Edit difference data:
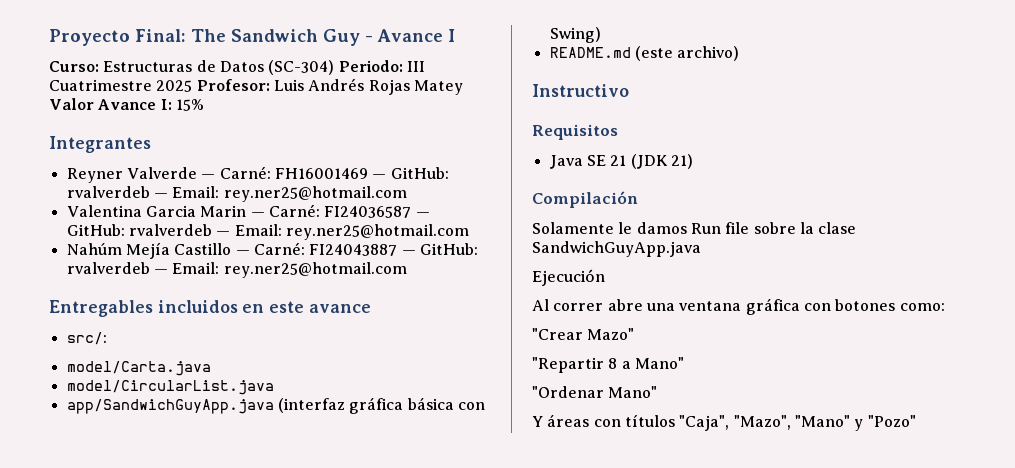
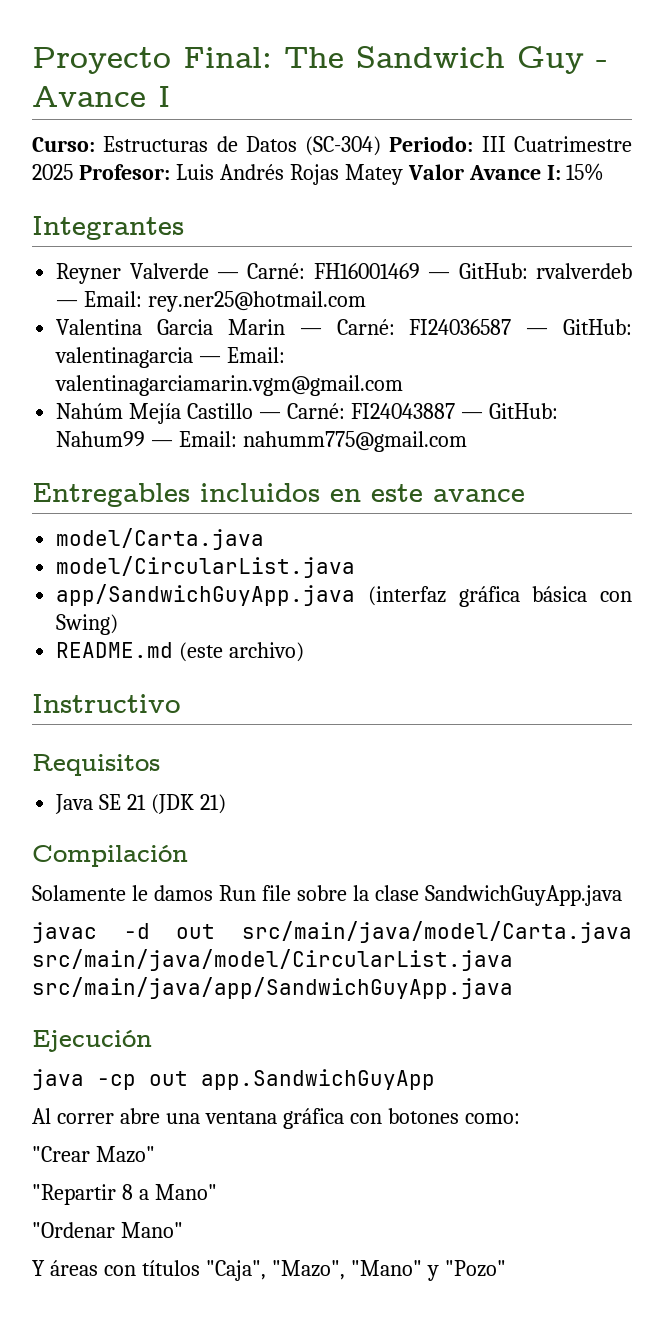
- Valentina Garcia Marin — Carné: FI24036587 — GitHub: rvalverdeb — Email: rey.ner25@hotmail.com
+ Valentina Garcia Marin — Carné: FI24036587 — GitHub: valentinagarcia — Email: valentinagarciamarin.vgm@gmail.com
- Nahúm Mejía Castillo — Carné: FI24043887 — GitHub: rvalverdeb — Email: rey.ner25@hotmail.com
+ Nahúm Mejía Castillo — Carné: FI24043887 — GitHub: Nahum99 — Email: nahumm775@gmail.com
- src/:
+ javac -d out src/main/java/model/Carta.java src/main/java/model/CircularList.java src/main/java/app/SandwichGuyApp.java
  Ejecución
+ java -cp out app.SandwichGuyApp

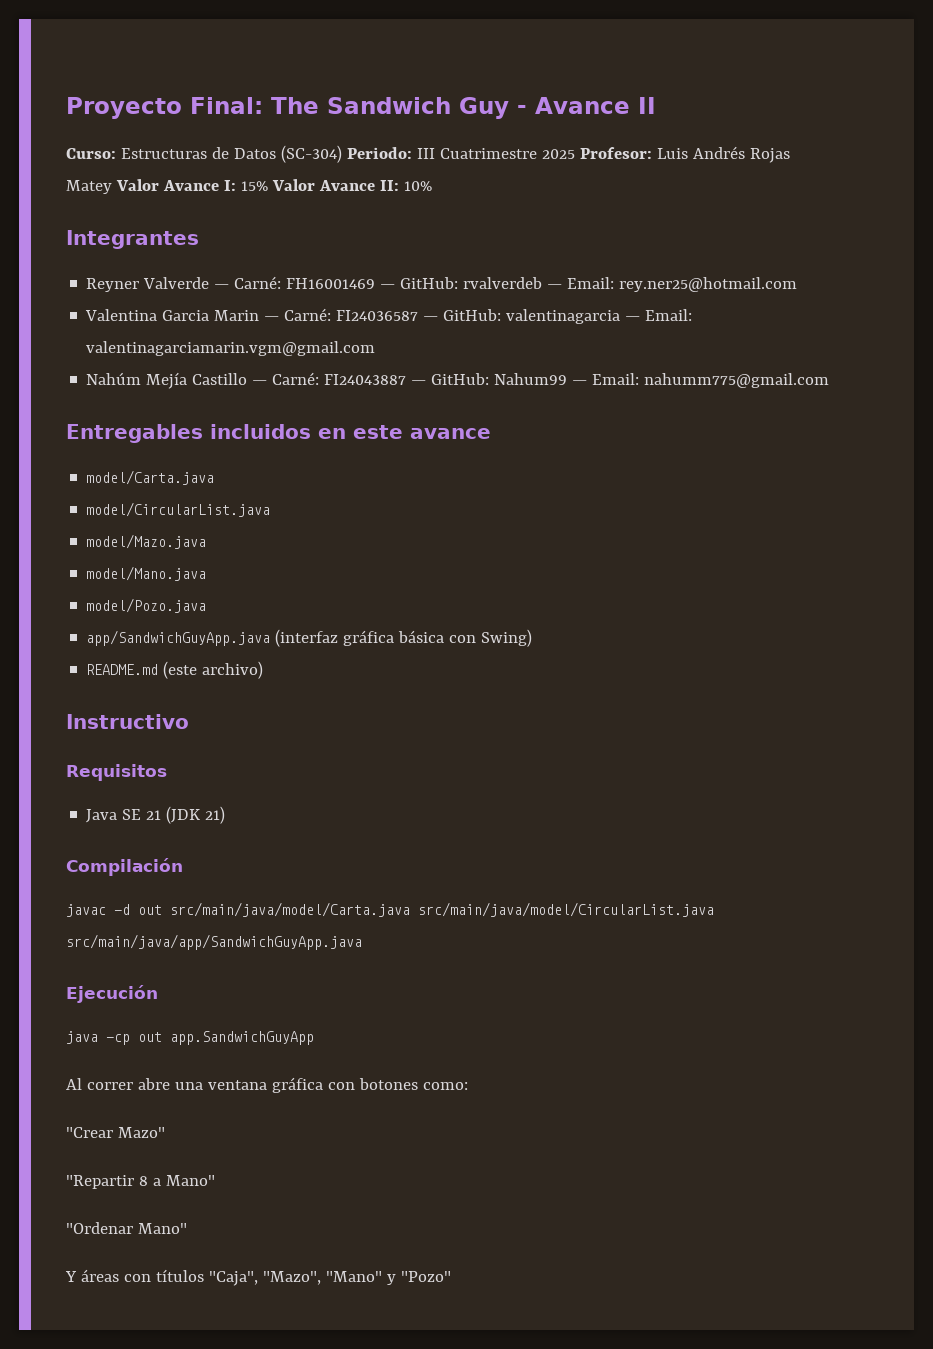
- Proyecto Final: The Sandwich Guy - Avance I
+ Proyecto Final: The Sandwich Guy - Avance II
- Curso: Estructuras de Datos (SC-304) Periodo: III Cuatrimestre 2025 Profesor: Luis Andrés Rojas Matey Valor Avance I: 15%
+ Curso: Estructuras de Datos (SC-304) Periodo: III Cuatrimestre 2025 Profesor: Luis Andrés Rojas Matey Valor Avance I: 15% Valor Avance II: 10%
+ model/Mazo.java
+ model/Mano.java
+ model/Pozo.java
- Solamente le damos Run file sobre la clase SandwichGuyApp.java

ASSIGNMENT » Could you return all lines from the data above that contain the string "Rojas"?

COMPLETED EXERCISE »
- Curso: Estructuras de Datos (SC-304) Periodo: III Cuatrimestre 2025 Profesor: Luis Andrés Rojas Matey Valor Avance I: 15%
+ Curso: Estructuras de Datos (SC-304) Periodo: III Cuatrimestre 2025 Profesor: Luis Andrés Rojas Matey Valor Avance I: 15% Valor Avance II: 10%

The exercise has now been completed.